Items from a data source
▼▼▼

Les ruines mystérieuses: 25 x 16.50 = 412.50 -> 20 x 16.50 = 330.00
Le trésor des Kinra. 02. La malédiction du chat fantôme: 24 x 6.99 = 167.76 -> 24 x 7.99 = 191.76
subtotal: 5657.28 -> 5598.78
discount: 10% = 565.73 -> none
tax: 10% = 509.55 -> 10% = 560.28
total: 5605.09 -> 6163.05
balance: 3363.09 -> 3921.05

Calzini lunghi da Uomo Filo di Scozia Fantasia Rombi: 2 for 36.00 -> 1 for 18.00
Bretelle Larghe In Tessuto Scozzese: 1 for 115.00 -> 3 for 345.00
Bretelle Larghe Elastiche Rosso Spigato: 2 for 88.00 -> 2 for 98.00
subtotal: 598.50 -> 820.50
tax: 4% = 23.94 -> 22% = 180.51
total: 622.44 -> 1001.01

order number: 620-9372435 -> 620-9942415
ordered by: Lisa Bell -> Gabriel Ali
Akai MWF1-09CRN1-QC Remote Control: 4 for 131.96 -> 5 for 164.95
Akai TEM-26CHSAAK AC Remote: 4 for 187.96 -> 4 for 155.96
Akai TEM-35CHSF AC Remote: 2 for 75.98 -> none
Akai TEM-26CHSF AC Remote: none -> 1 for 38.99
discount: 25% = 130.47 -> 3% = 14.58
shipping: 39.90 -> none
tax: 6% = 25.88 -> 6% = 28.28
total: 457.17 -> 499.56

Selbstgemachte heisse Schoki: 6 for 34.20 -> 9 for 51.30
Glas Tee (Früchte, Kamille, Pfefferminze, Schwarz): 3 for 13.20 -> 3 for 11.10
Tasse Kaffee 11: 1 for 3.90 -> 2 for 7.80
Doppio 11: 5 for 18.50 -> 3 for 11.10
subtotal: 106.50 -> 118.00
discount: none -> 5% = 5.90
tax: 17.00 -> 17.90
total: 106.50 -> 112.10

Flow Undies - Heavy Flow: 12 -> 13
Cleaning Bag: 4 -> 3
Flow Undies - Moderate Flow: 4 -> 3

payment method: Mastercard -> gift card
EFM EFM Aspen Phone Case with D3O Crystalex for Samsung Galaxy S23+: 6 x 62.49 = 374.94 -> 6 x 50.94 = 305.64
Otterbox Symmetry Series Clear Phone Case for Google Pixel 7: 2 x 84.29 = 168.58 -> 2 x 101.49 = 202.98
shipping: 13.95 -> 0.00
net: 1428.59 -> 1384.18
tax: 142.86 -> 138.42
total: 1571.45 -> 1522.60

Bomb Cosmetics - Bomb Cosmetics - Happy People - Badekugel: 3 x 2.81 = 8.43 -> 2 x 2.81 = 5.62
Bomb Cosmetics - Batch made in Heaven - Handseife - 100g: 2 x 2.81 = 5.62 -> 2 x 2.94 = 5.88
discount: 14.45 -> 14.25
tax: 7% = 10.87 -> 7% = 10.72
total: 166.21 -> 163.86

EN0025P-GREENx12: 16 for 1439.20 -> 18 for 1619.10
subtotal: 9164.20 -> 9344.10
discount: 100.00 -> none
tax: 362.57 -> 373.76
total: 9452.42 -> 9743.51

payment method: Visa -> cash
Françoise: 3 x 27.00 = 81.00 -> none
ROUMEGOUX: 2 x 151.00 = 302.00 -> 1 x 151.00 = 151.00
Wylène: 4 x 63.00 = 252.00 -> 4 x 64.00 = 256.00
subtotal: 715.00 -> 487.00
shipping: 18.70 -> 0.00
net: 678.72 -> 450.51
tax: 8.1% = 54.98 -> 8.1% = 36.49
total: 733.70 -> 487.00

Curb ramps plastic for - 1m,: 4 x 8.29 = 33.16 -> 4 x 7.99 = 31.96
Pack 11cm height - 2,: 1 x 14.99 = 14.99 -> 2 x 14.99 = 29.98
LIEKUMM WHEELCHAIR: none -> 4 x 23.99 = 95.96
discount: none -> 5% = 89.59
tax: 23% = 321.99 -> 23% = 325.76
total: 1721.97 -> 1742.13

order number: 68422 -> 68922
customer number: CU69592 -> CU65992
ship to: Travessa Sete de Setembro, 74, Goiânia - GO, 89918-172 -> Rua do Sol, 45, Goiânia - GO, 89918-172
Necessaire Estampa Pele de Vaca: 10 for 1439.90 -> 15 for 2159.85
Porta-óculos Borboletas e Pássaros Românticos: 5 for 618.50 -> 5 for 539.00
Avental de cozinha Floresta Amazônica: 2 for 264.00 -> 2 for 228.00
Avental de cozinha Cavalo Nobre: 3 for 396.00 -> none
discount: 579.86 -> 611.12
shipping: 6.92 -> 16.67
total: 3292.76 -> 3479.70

▲▲▲

Work required: Say how many lines of the entries above hold the string "Phone", and say nothing besides the number.

Exercise solution: 2